■ **INFORMATION**

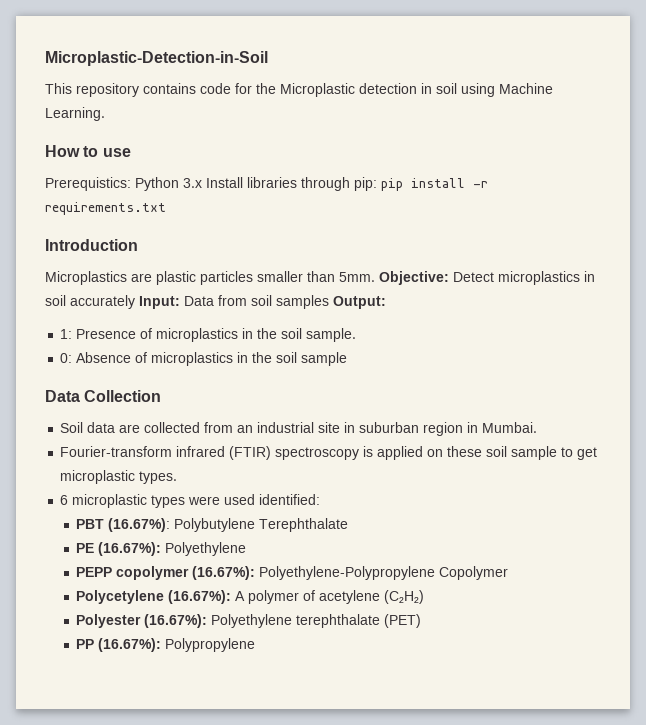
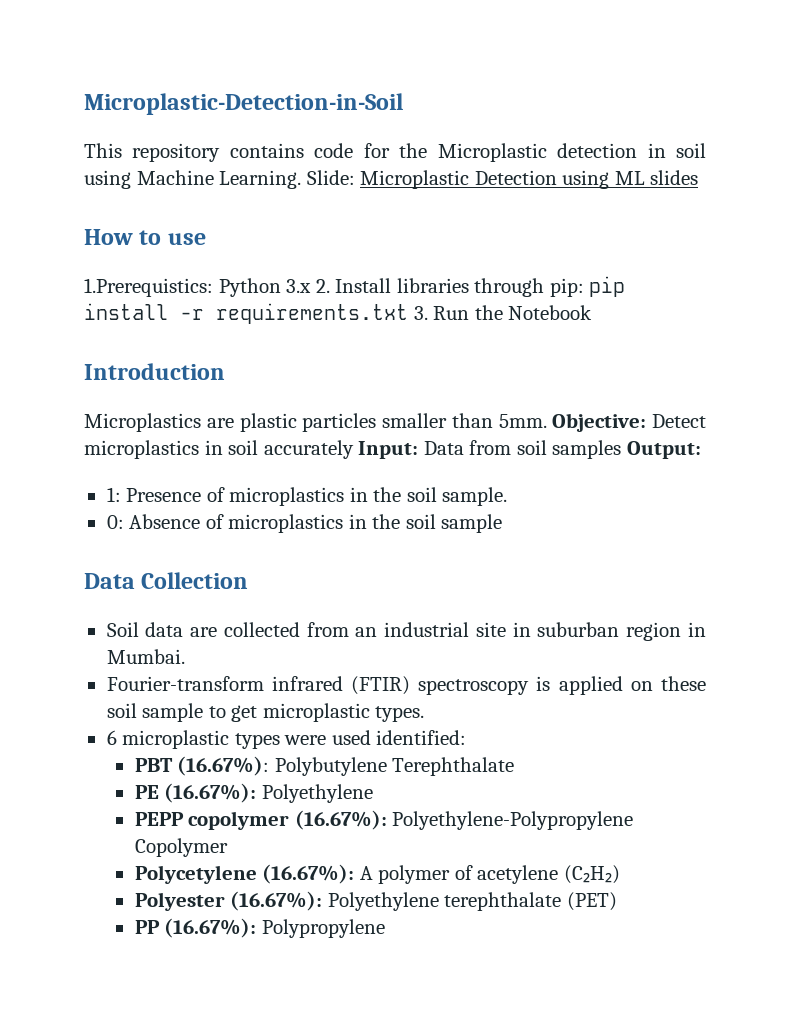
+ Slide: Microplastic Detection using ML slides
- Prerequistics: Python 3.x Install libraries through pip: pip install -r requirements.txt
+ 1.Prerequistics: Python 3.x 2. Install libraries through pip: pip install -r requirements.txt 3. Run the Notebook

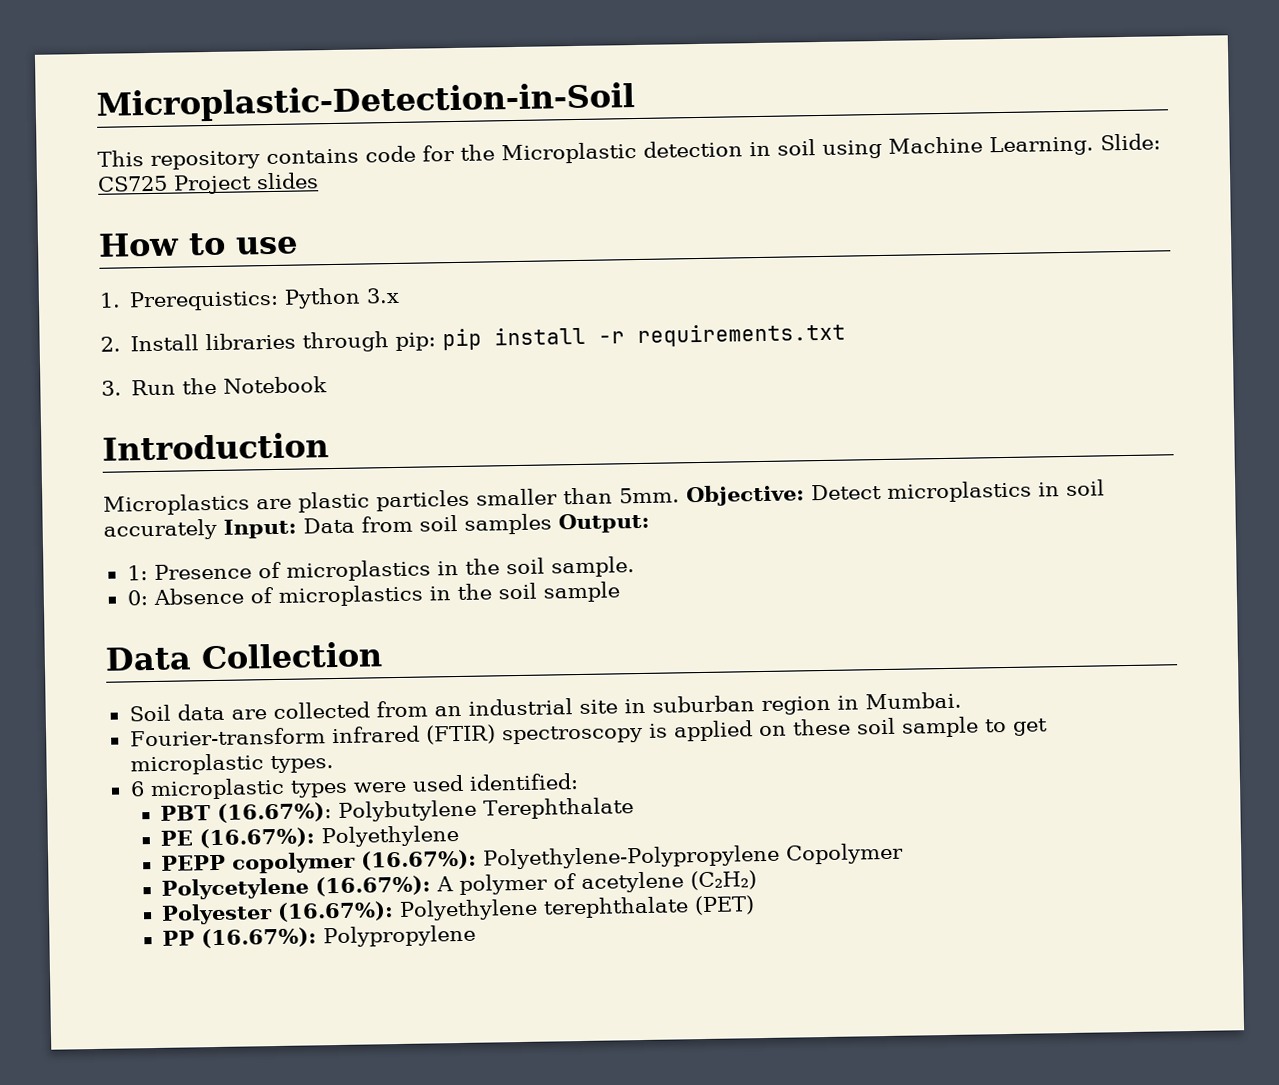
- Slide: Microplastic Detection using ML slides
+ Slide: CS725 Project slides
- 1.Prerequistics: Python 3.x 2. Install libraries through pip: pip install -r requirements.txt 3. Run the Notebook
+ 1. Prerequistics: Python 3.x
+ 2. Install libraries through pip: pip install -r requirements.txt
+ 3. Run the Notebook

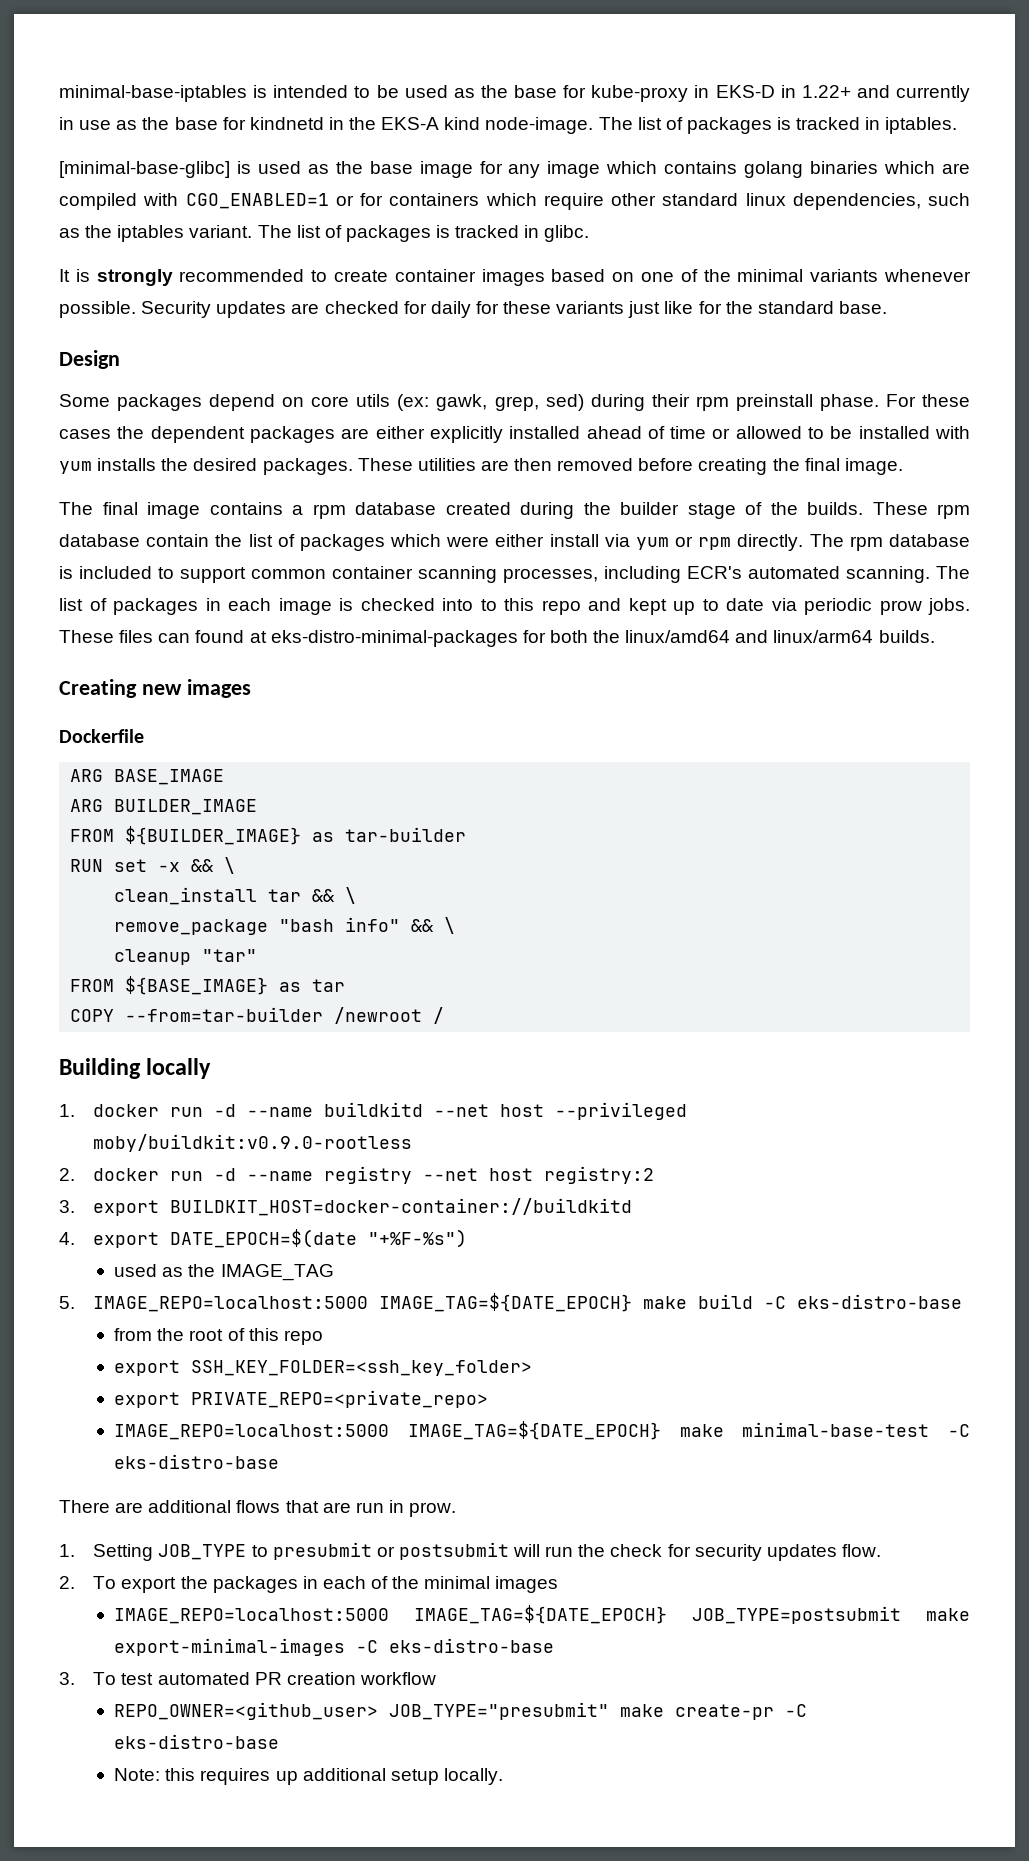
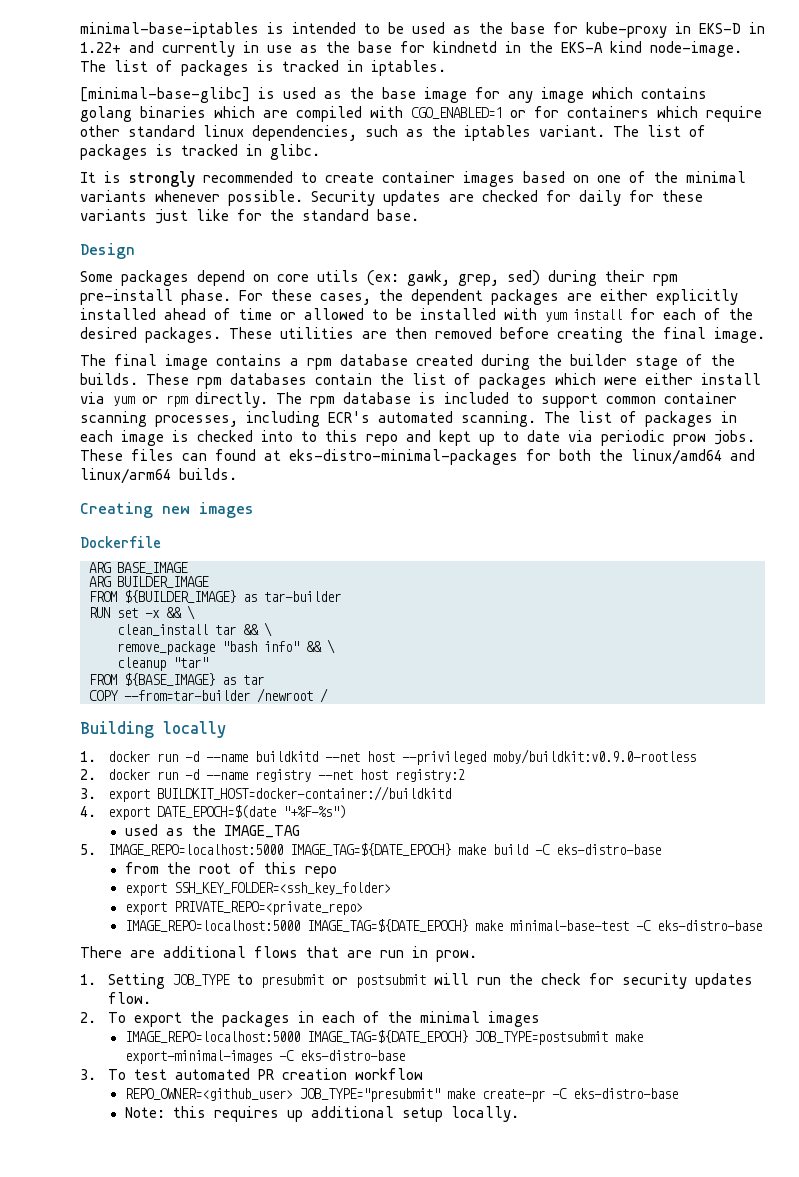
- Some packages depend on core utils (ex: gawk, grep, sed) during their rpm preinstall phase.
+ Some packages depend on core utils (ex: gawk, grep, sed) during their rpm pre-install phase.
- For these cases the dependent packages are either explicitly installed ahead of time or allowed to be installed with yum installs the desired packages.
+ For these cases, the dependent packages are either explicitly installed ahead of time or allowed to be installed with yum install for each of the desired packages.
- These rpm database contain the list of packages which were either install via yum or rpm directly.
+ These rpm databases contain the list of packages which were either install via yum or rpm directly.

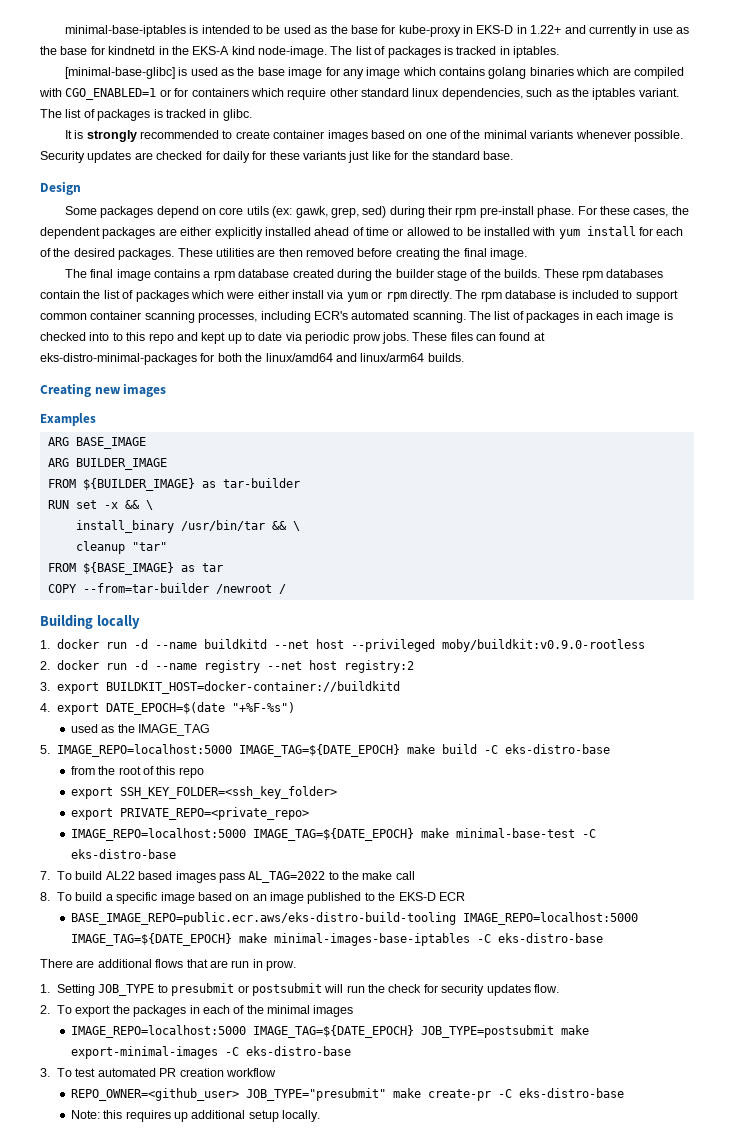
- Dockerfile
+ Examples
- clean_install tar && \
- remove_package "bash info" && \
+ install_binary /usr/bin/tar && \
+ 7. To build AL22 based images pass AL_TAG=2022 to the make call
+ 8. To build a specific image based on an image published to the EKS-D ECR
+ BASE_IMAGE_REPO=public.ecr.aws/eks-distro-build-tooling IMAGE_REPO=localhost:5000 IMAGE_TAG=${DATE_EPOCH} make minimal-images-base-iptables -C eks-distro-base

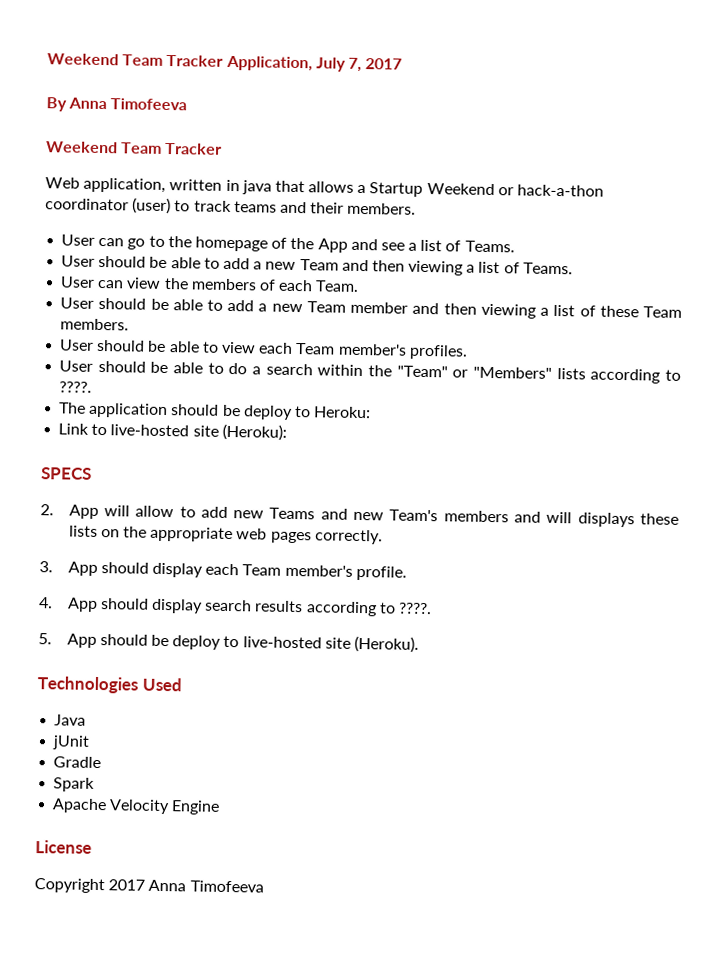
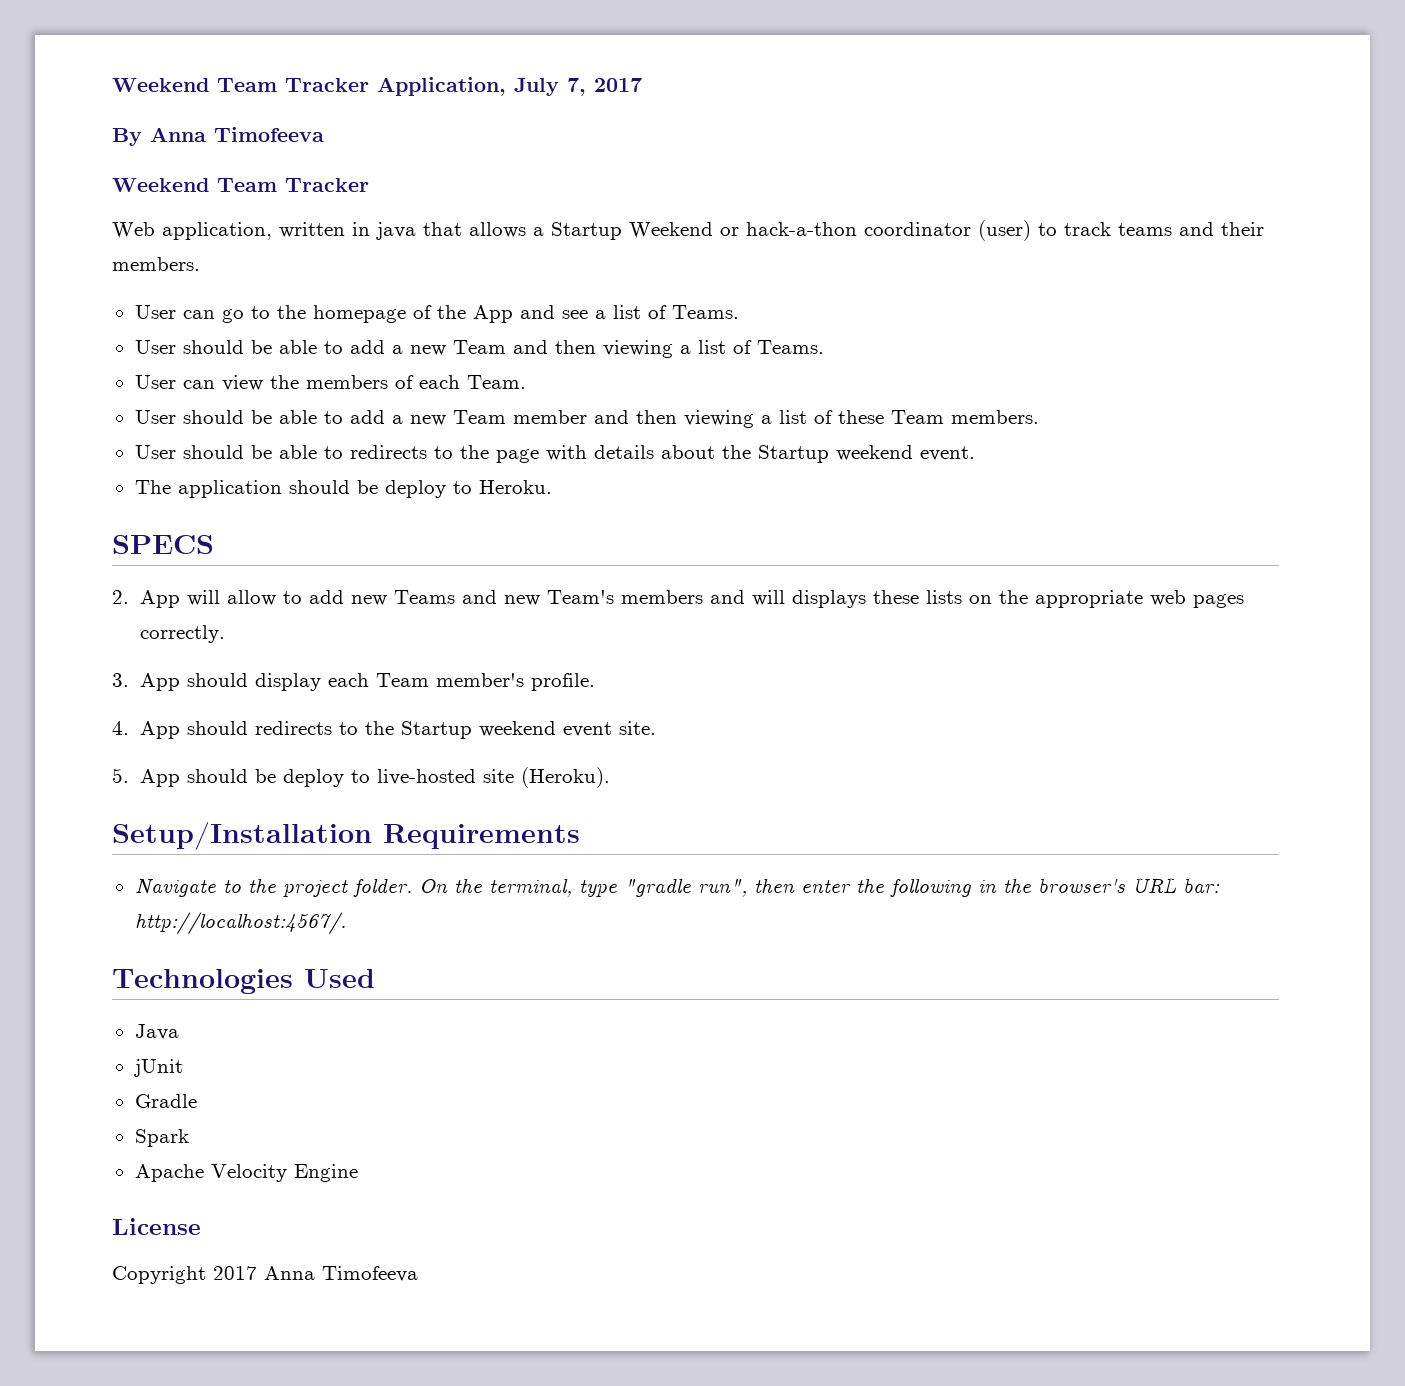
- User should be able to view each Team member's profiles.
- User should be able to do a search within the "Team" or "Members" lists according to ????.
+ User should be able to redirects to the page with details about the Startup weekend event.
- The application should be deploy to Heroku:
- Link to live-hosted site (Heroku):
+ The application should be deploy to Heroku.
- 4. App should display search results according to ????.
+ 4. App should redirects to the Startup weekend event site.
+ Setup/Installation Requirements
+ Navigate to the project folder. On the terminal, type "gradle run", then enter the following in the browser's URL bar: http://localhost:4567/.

■ **WORK INSTRUCTION**
Would you copy out the material above exactly, without the pictures in it?

■ **ANSWER SPACE**
+ Slide: Microplastic Detection using ML slides
- Prerequistics: Python 3.x Install libraries through pip: pip install -r requirements.txt
+ 1.Prerequistics: Python 3.x 2. Install libraries through pip: pip install -r requirements.txt 3. Run the Notebook

- Slide: Microplastic Detection using ML slides
+ Slide: CS725 Project slides
- 1.Prerequistics: Python 3.x 2. Install libraries through pip: pip install -r requirements.txt 3. Run the Notebook
+ 1. Prerequistics: Python 3.x
+ 2. Install libraries through pip: pip install -r requirements.txt
+ 3. Run the Notebook

- Some packages depend on core utils (ex: gawk, grep, sed) during their rpm preinstall phase.
+ Some packages depend on core utils (ex: gawk, grep, sed) during their rpm pre-install phase.
- For these cases the dependent packages are either explicitly installed ahead of time or allowed to be installed with yum installs the desired packages.
+ For these cases, the dependent packages are either explicitly installed ahead of time or allowed to be installed with yum install for each of the desired packages.
- These rpm database contain the list of packages which were either install via yum or rpm directly.
+ These rpm databases contain the list of packages which were either install via yum or rpm directly.

- Dockerfile
+ Examples
- clean_install tar && \
- remove_package "bash info" && \
+ install_binary /usr/bin/tar && \
+ 7. To build AL22 based images pass AL_TAG=2022 to the make call
+ 8. To build a specific image based on an image published to the EKS-D ECR
+ BASE_IMAGE_REPO=public.ecr.aws/eks-distro-build-tooling IMAGE_REPO=localhost:5000 IMAGE_TAG=${DATE_EPOCH} make minimal-images-base-iptables -C eks-distro-base

- User should be able to view each Team member's profiles.
- User should be able to do a search within the "Team" or "Members" lists according to ????.
+ User should be able to redirects to the page with details about the Startup weekend event.
- The application should be deploy to Heroku:
- Link to live-hosted site (Heroku):
+ The application should be deploy to Heroku.
- 4. App should display search results according to ????.
+ 4. App should redirects to the Startup weekend event site.
+ Setup/Installation Requirements
+ Navigate to the project folder. On the terminal, type "gradle run", then enter the following in the browser's URL bar: http://localhost:4567/.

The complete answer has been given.